Segment Start: Source information
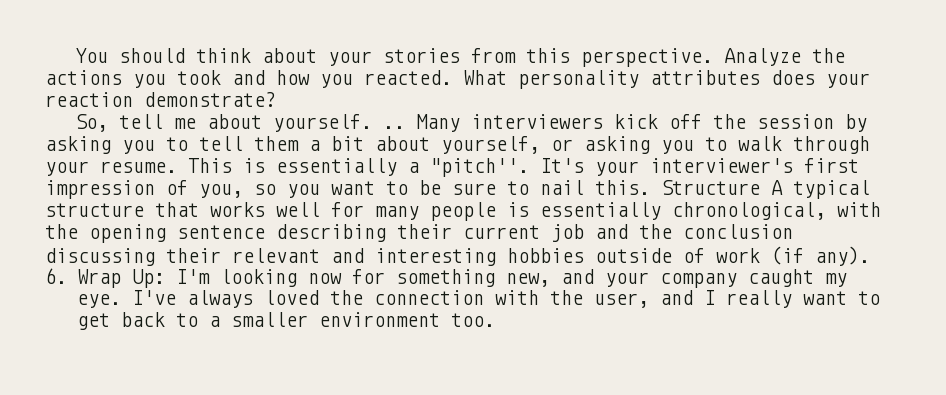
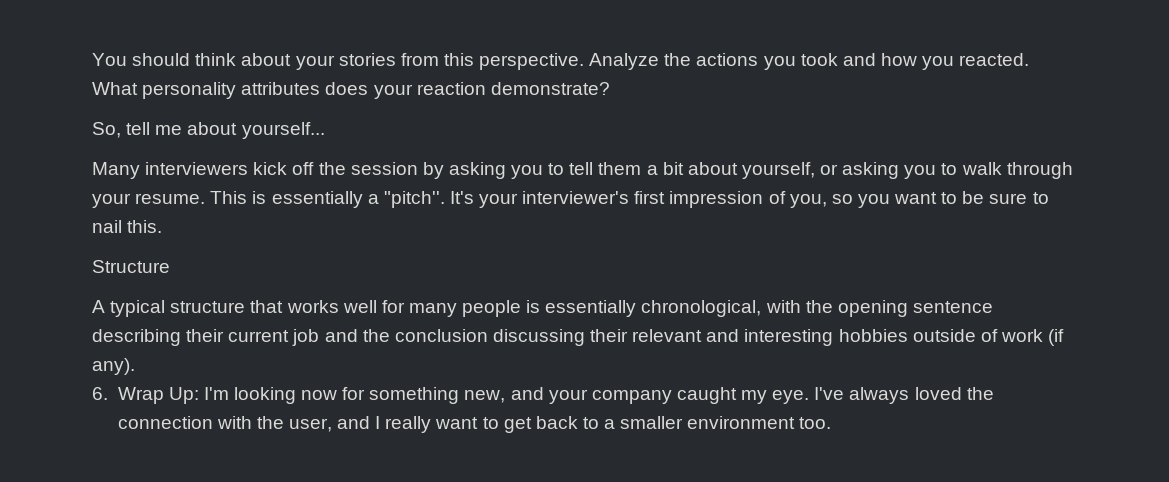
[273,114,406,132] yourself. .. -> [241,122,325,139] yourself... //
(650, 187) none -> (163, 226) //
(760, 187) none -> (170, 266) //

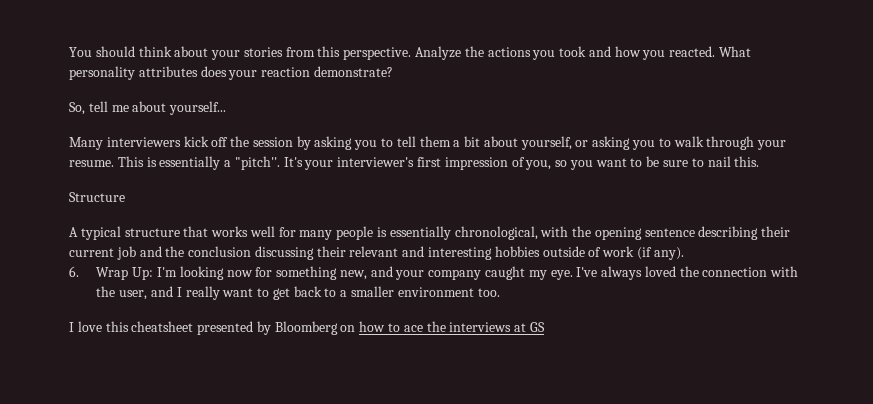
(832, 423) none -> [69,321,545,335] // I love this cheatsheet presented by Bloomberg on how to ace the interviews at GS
Segment End: Source information
Segment Start: Source information
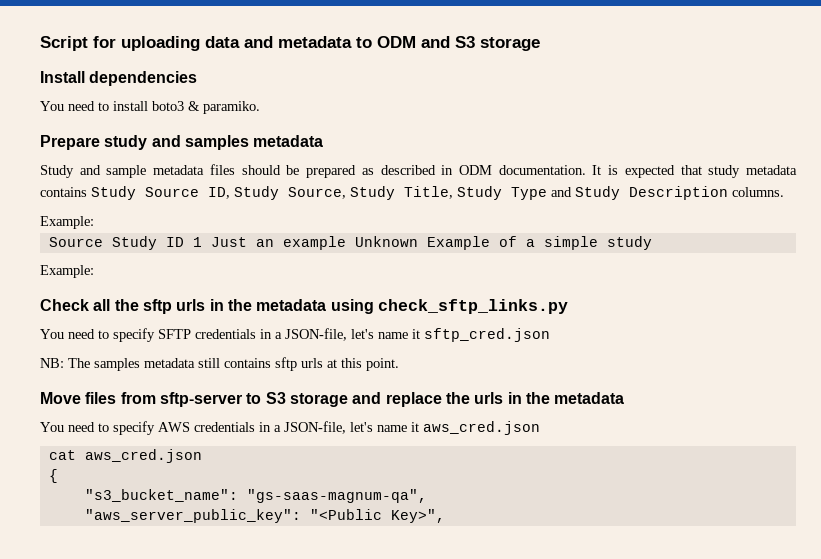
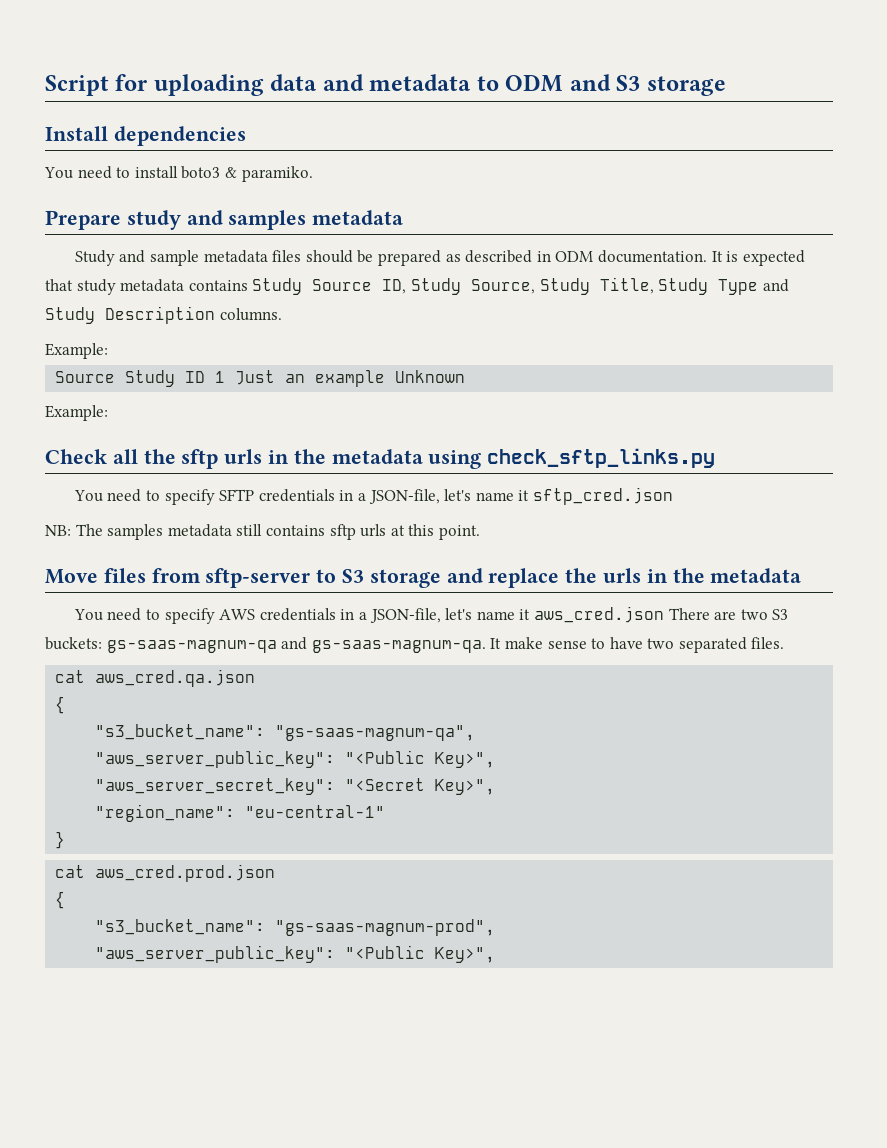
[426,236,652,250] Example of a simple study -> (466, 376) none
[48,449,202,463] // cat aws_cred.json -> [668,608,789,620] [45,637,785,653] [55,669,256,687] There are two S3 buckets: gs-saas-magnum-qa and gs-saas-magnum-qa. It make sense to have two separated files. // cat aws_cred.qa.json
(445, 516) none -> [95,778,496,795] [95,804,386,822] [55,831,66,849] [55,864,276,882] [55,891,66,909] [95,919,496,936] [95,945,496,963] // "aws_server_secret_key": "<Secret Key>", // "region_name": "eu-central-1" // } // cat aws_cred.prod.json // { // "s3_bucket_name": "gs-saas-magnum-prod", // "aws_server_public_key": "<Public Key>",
Segment End: Source information
■ **Problem details**
Copy exactly the lines of the entries above from the one containing "[273,114,406,132] yourself. .." through the one containing "(832, 423) none". Both end lines count; pictures do not.

■ **Solution to the exercise**
[273,114,406,132] yourself. .. -> [241,122,325,139] yourself... //
(650, 187) none -> (163, 226) //
(760, 187) none -> (170, 266) //

(832, 423) none -> [69,321,545,335] // I love this cheatsheet presented by Bloomberg on how to ace the interviews at GS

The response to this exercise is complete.